- _Problem details_:
Count the lines in the records below that contain the word "September", and reply with only that number.

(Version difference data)

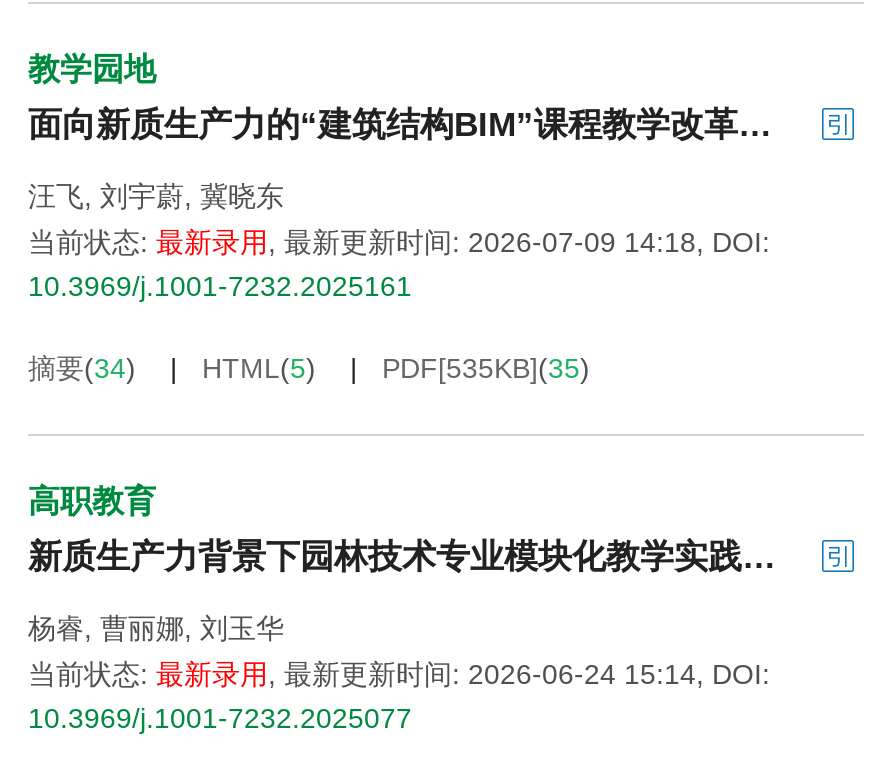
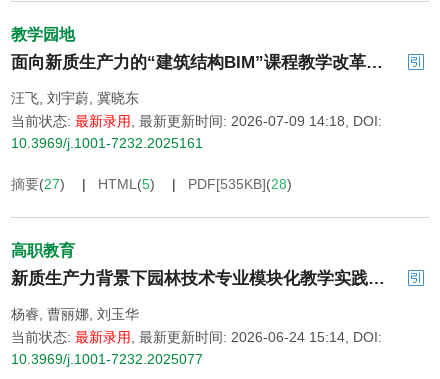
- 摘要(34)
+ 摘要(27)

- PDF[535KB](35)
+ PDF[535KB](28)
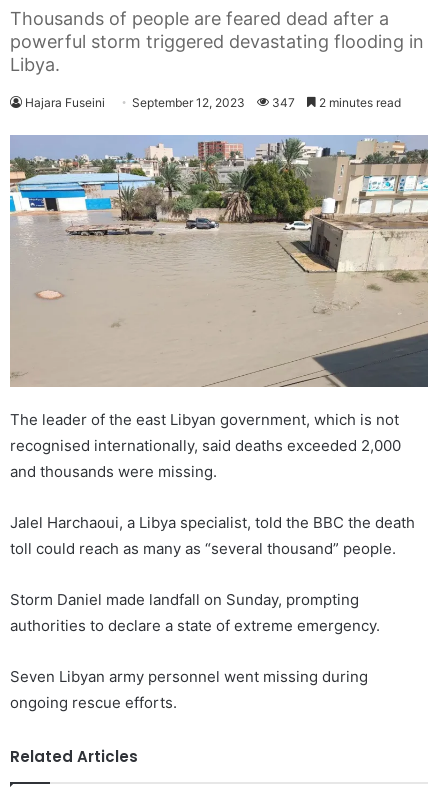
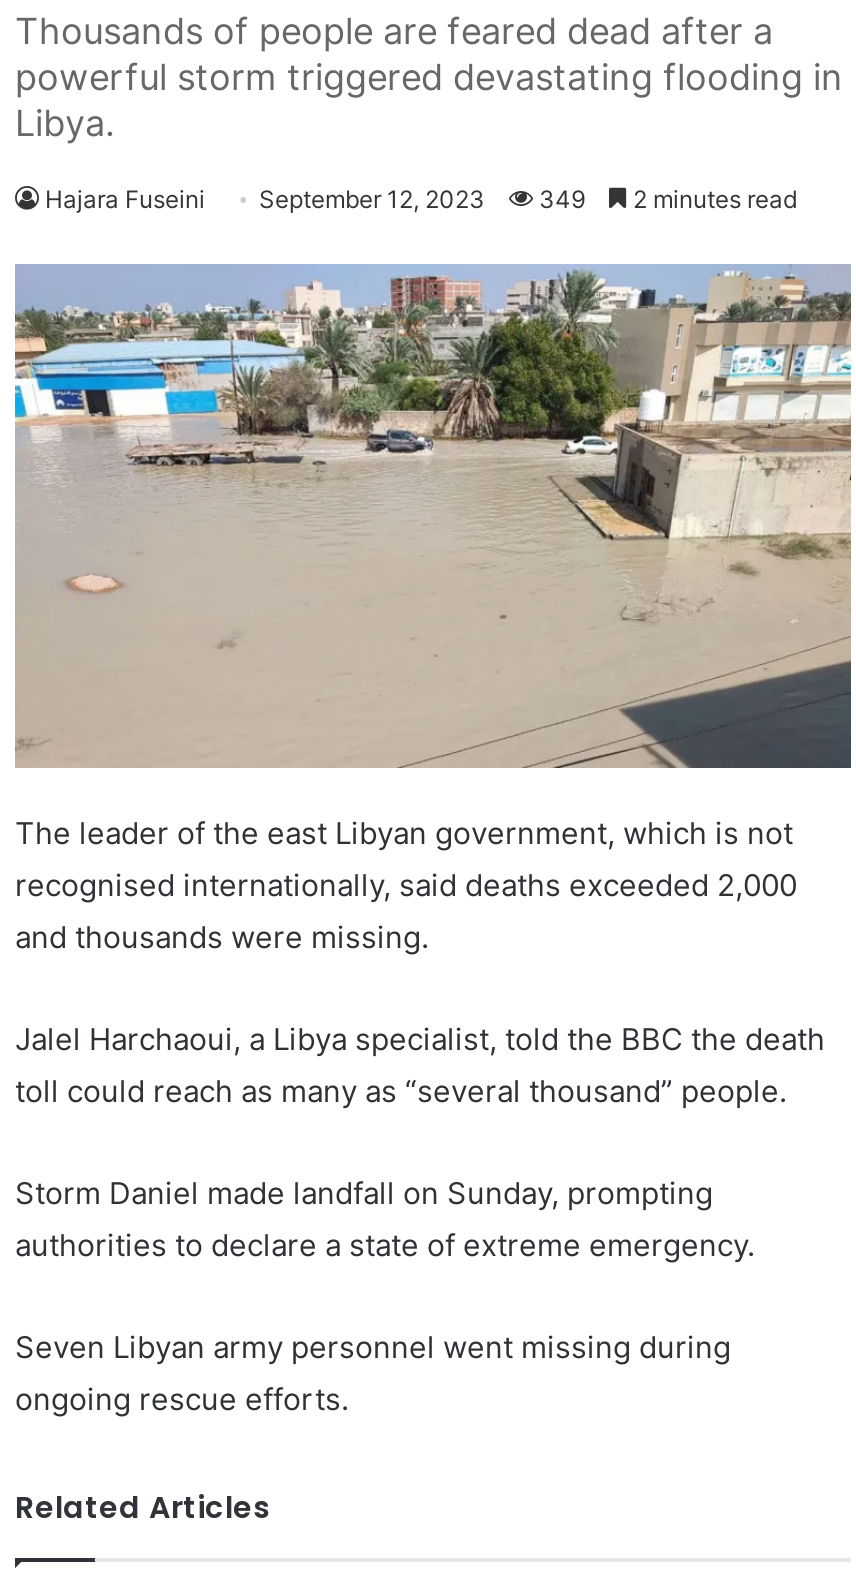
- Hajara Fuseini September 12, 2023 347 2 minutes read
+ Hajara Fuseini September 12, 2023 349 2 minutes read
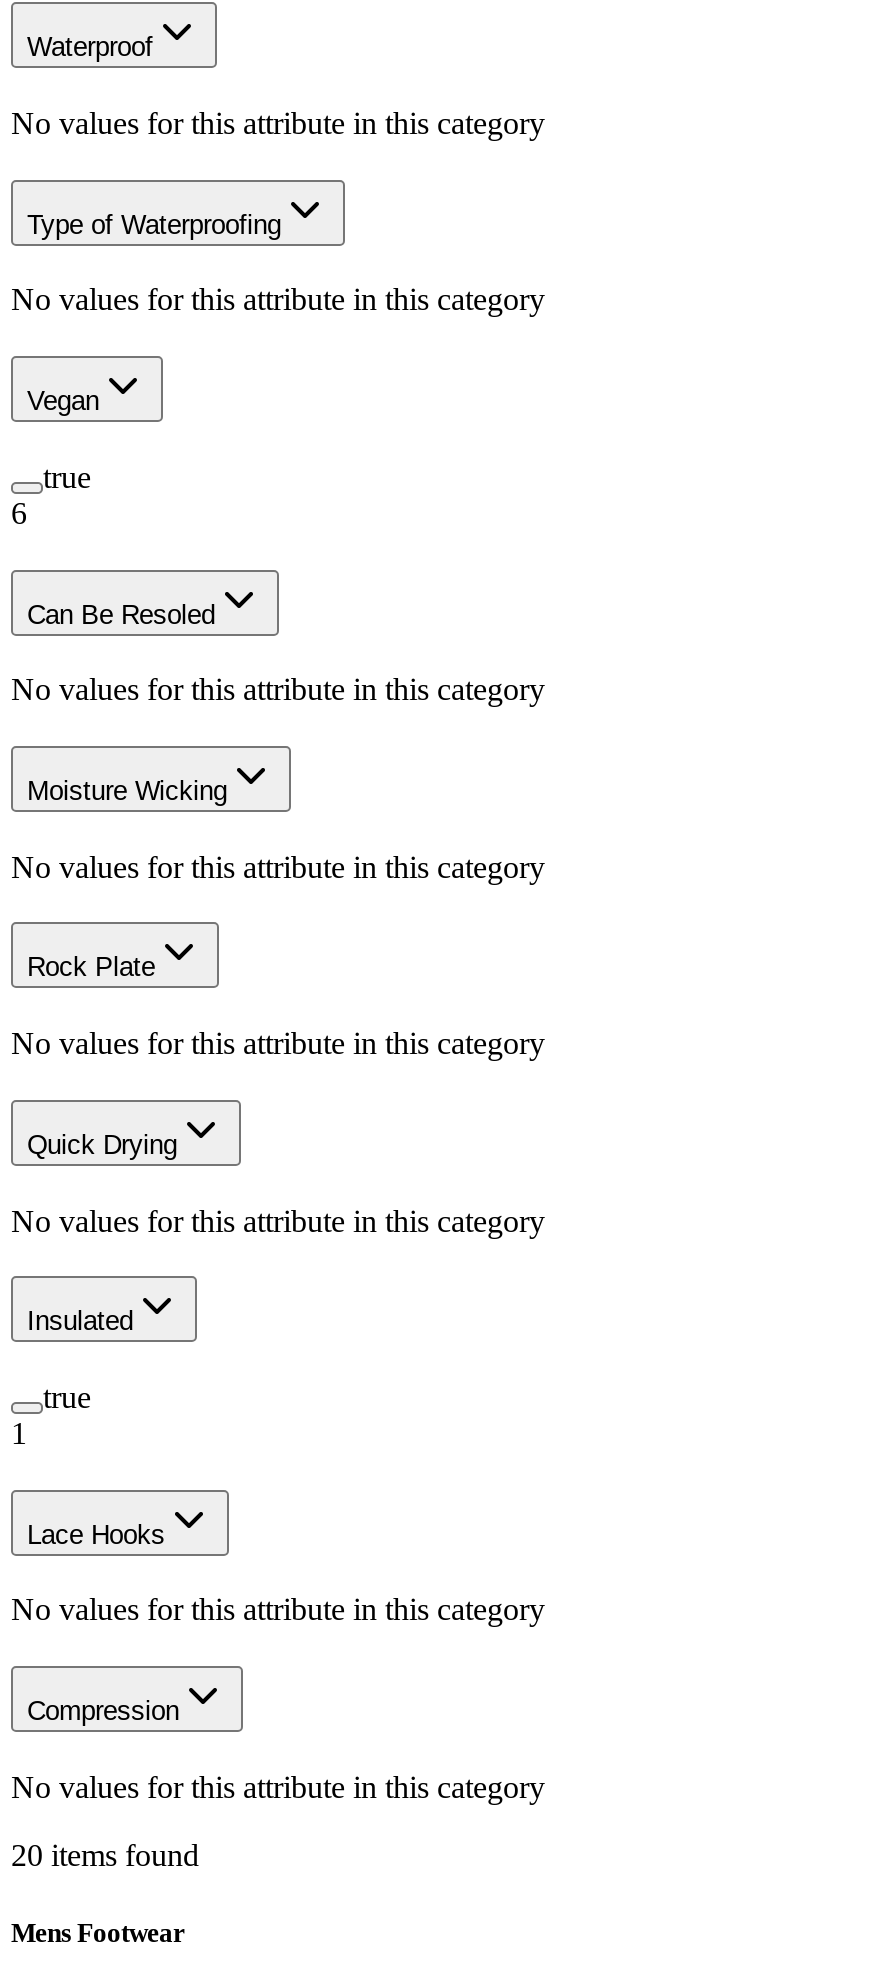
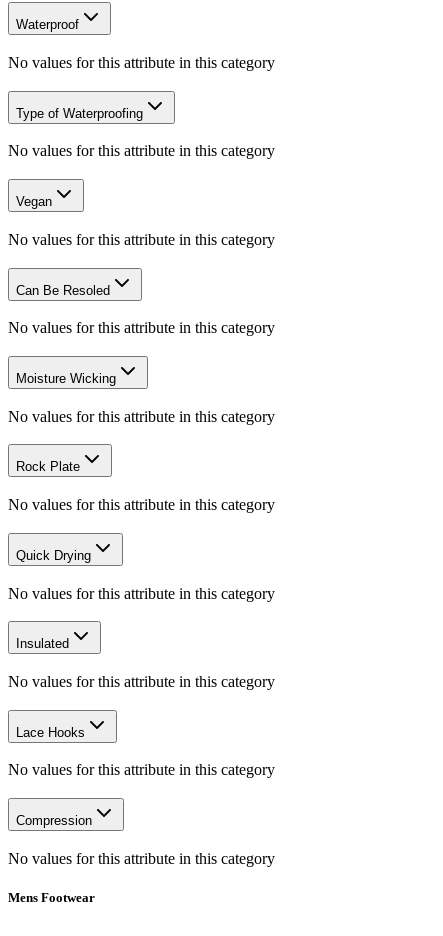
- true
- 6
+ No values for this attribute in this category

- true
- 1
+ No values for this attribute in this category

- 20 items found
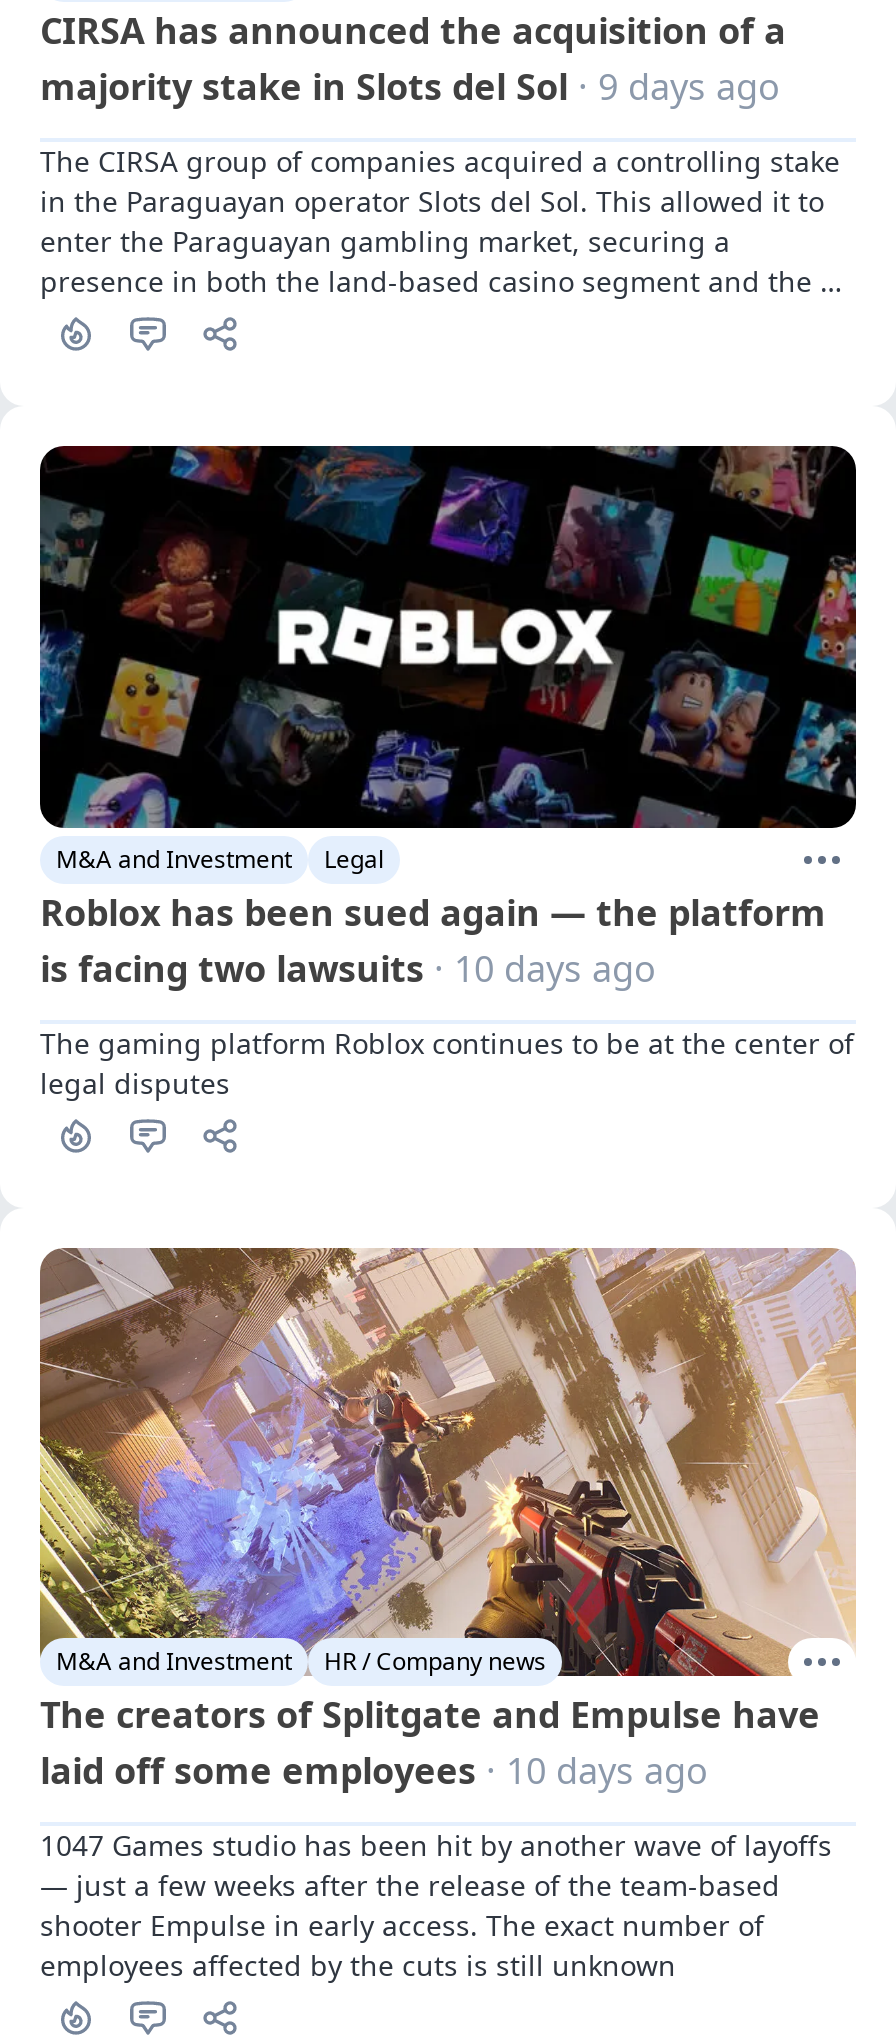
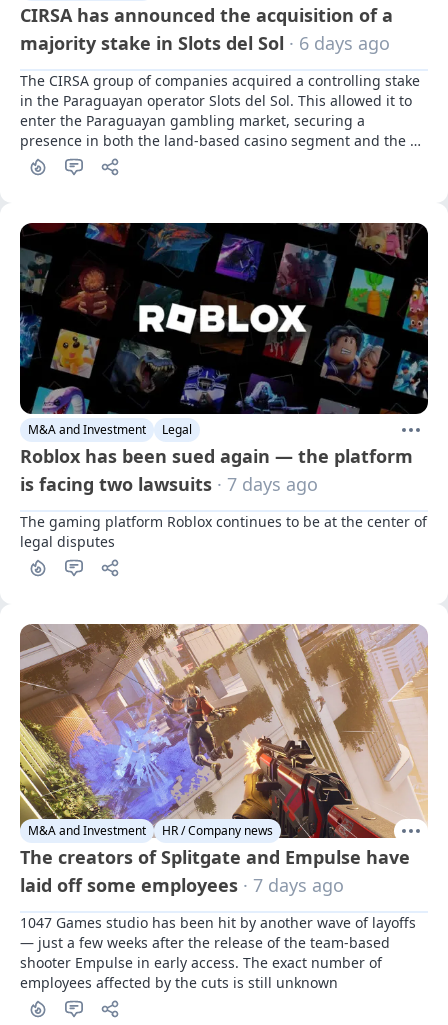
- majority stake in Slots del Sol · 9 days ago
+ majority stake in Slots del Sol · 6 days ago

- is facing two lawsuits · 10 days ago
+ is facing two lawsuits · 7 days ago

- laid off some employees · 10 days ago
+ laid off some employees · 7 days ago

- _Exercise result_:
2